Copy each entry below unchanged; the images do not go in the copy.

Segment Start: RECORDS PROVIDED

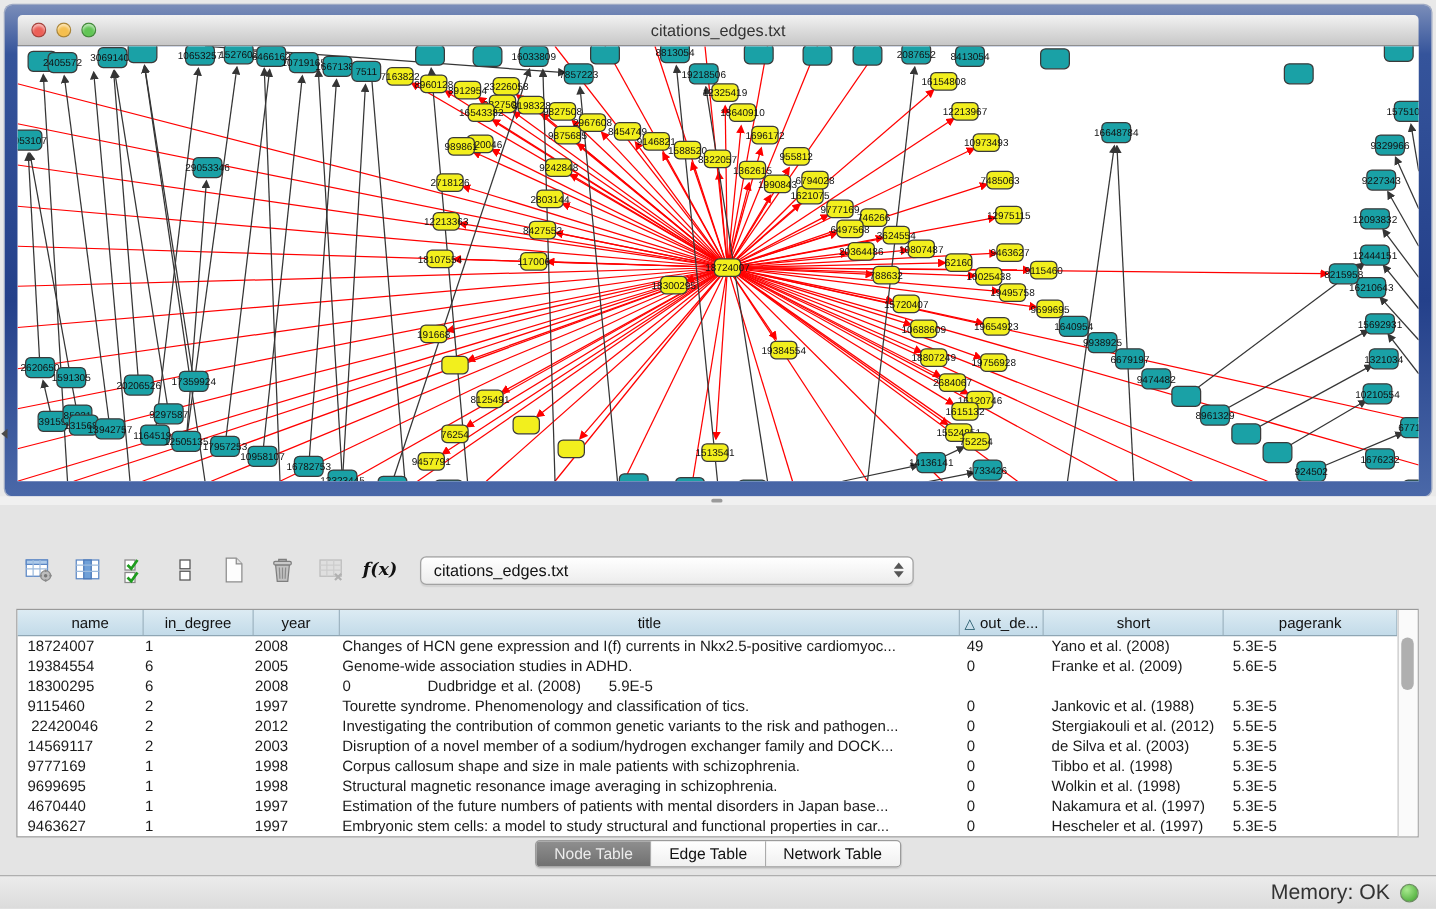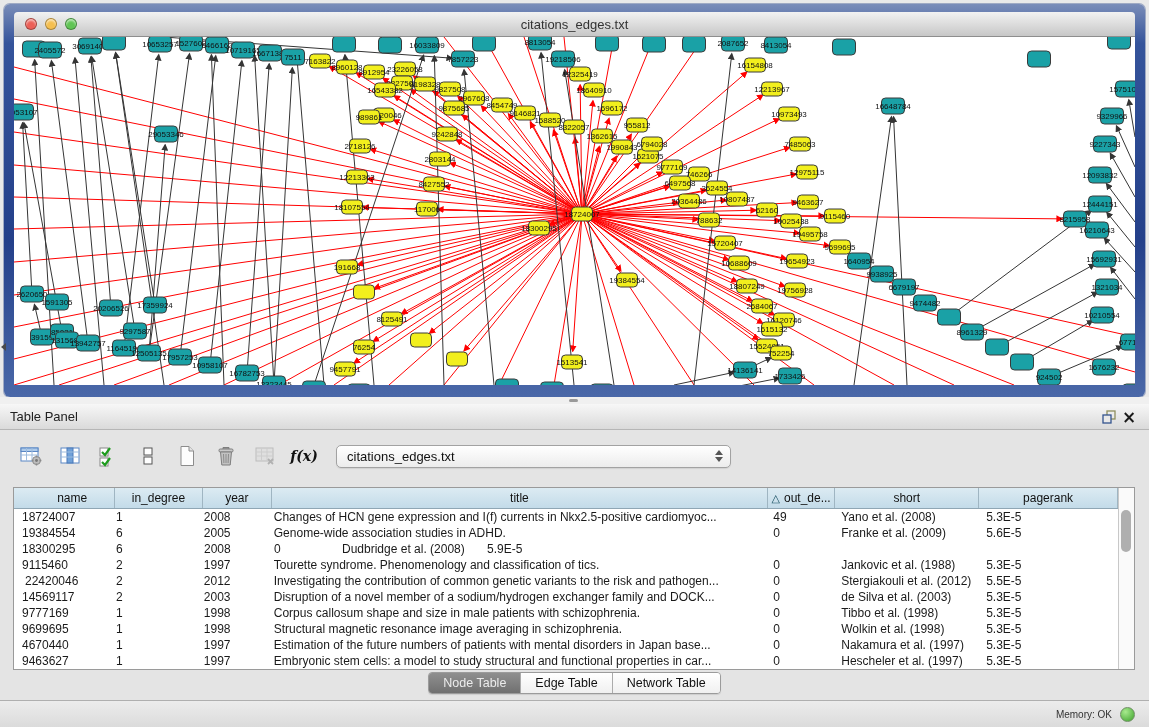--- a/index.html
+++ b/index.html
@@ -530,17 +530,6 @@
   </div>
 
 <div class="table-panel">
-  <div class="tp-header">
-    <span>Table Panel</span>
-    <span class="spacer"></span>
-    <span class="tp-icon">
-      <svg width="16" height="16" viewBox="0 0 16 16">
-        <rect x="6" y="2" width="8" height="8" fill="none" stroke="#8F8F5E" stroke-width="1.3"></rect>
-        <rect x="2" y="6" width="8" height="8" fill="#E9E9E9" stroke="#33538E" stroke-width="1.3"></rect>
-      </svg>
-    </span>
-    <span class="tp-icon tp-close">×</span>
-  </div>
 
   <div class="toolbar">
     <span class="tb-btn">

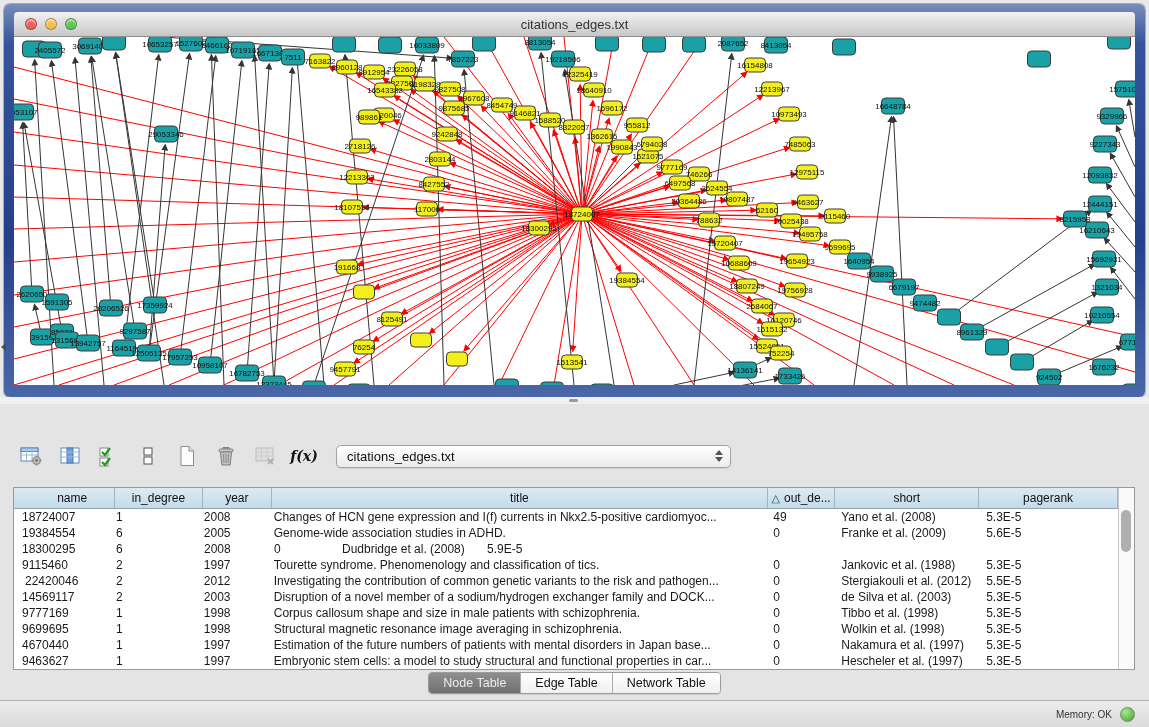--- a/index.html
+++ b/index.html
@@ -76,7 +76,7 @@
   
   .statusbar{position:absolute;top:700px;left:0;width:1149px;height:27px;box-sizing:border-box;
              background:linear-gradient(#ECECEC,#DBDBDB);border-top:1px solid #AFAFAF;
-             display:flex;align-items:center;justify-content:flex-end;padding-right:14px;font-size:10px;color:#333;}
+             display:flex;align-items:center;justify-content:flex-end;padding-right:14px;font-size:17px;color:#333;}
   .orb{width:13px;height:13px;border-radius:50%;margin-left:8px;border:1px solid #6E8F63;
        background:radial-gradient(circle at 35% 30%,#A8EA8E,#3DA22C);}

Segment End: RECORDS PROVIDED

■ **EXERCISE RESULT**
--- a/index.html
+++ b/index.html
@@ -530,17 +530,6 @@
   </div>
 
 <div class="table-panel">
-  <div class="tp-header">
-    <span>Table Panel</span>
-    <span class="spacer"></span>
-    <span class="tp-icon">
-      <svg width="16" height="16" viewBox="0 0 16 16">
-        <rect x="6" y="2" width="8" height="8" fill="none" stroke="#8F8F5E" stroke-width="1.3"></rect>
-        <rect x="2" y="6" width="8" height="8" fill="#E9E9E9" stroke="#33538E" stroke-width="1.3"></rect>
-      </svg>
-    </span>
-    <span class="tp-icon tp-close">×</span>
-  </div>
 
   <div class="toolbar">
     <span class="tb-btn">

--- a/index.html
+++ b/index.html
@@ -76,7 +76,7 @@
   
   .statusbar{position:absolute;top:700px;left:0;width:1149px;height:27px;box-sizing:border-box;
              background:linear-gradient(#ECECEC,#DBDBDB);border-top:1px solid #AFAFAF;
-             display:flex;align-items:center;justify-content:flex-end;padding-right:14px;font-size:10px;color:#333;}
+             display:flex;align-items:center;justify-content:flex-end;padding-right:14px;font-size:17px;color:#333;}
   .orb{width:13px;height:13px;border-radius:50%;margin-left:8px;border:1px solid #6E8F63;
        background:radial-gradient(circle at 35% 30%,#A8EA8E,#3DA22C);}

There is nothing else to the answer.